Sciences

Un marsouin, un dauphin et deux hommes ont attrapé la grippe aviaire cette année

Temps de lecture : 2 min

Et ça n'a rien d'anodin.

Ne ratons pas le patient zéro. | Talia Cohen via Unsplash
Ne ratons pas le patient zéro. | Talia Cohen via Unsplash

En mars 2022, un dauphin gris a été retrouvé mort dans la région américaine de la Gulf Coast, non loin du golfe du Mexique. Après des études approfondies, les scientifiques de l'université de Floride ont pu annoncer en septembre la cause de son décès, explique le New York Times: une forme hautement pathogène de grippe aviaire, qui a provoqué chez lui une inflammation du cerveau.

Cette maladie infectieuse touchant principalement des oiseaux est très surveillée en ce moment, à tel point que les volailles anglaises sont actuellement confinées. Mais les volatiles n'ont pas l'exclusivité de ce que l'on nomme également la peste aviaire: outre le dauphine décédé en mars, le New York Times signale qu'un marsouin est lui aussi mort des suites de cette maladie, quelques mois plus tard.
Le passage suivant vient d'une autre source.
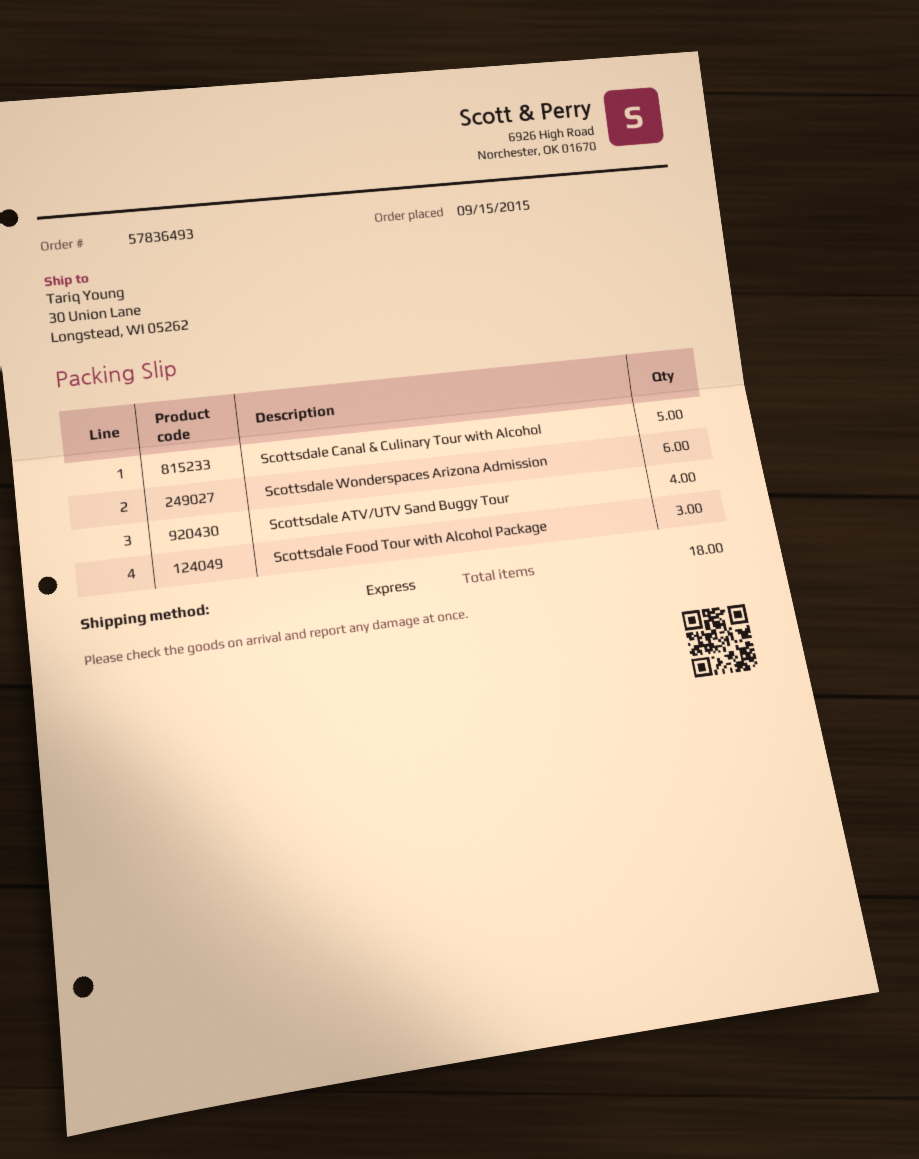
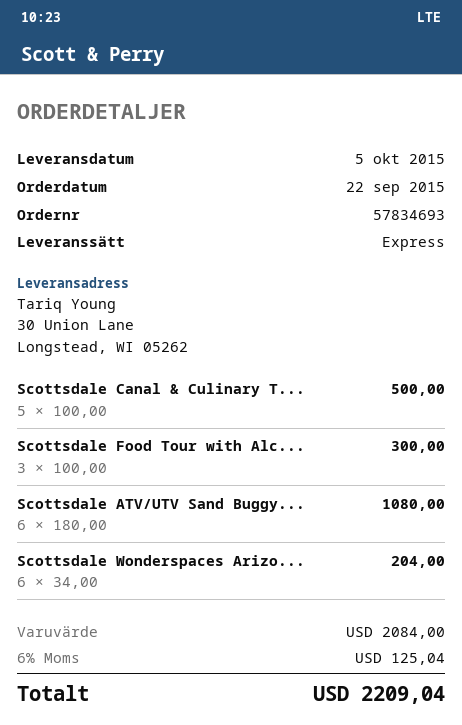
order number: 57836493 -> 57834693
order date: 2015-09-15 -> 2015-09-22
Scottsdale ATV/UTV Sand Buggy Tour: 4 -> 6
Son cadavre a été retrouvé sur la côte ouest de la Suède.

Les êtres humains ne sont pas en reste: au printemps, dans l'État américain du Colorado, un homme a été testé positif à la grippe aviaire. Incarcéré dans une prison d'État, il avait entamé son processus de réinsertion en acceptant un emploi dans un abattoir de volailles, où la maladie a fini par se déclarer. D'autres analyses ont cependant semé le doute: cet homme a-t-il réellement été infecté, ou le virus était-il juste détectable dans son organisme? Les deux choses sont différentes.

De l'autre côté de l'Atlantique, un Britannique de 79 ans a lui aussi été testé positif à la grippe aviaire, et particulièrement au virus H5N1. Cet homme, qui vivait entouré d'une vingtaine de canards, avait été testé positif en toute fin d'année 2021.

Ni déconnectés, ni insignifiants

Ces événements peuvent sembler «déconnectés et insignifiants», écrit le New York Times, mais ils font partie de ce que la communauté scientifique nomme «viral chatter», terme décrivant un phénomène de transmission d'un virus animal vers des êtres humains, situation qui n'annonce généralement rien de bon.

Le docteur Donald Burke, qui a créé cette expression il y a plusieurs décennies, explique qu'en général, ce genre de scénario débouche sur une impasse, le virus n'arrivant pas à se développer chez les humains, mis que les exceptions existent, et qu'elles sont très préoccupantes. Dans le cas du H5N1, il est permis de s'inquiéter: car le virus semble faire tout ce qui est en son pouvoir pour tenter de s'installer durablement chez les mammifères (dont font également partie les dauphins et les marsouins).

Il importe donc de surveiller ces quelques cas de très près, car personne ne veut réaliser trop tard que nous tenions là les patients zéro d'une nouvelle pandémie mondiale. Pas de quoi s'alarmer outre mesure, ce qui n'empêche pas de maintenir une vraie forme de vigilance afin d'éviter de reproduire certaines erreurs ayant par exemple mené au déploiement mondial du Covid-19 début 2020.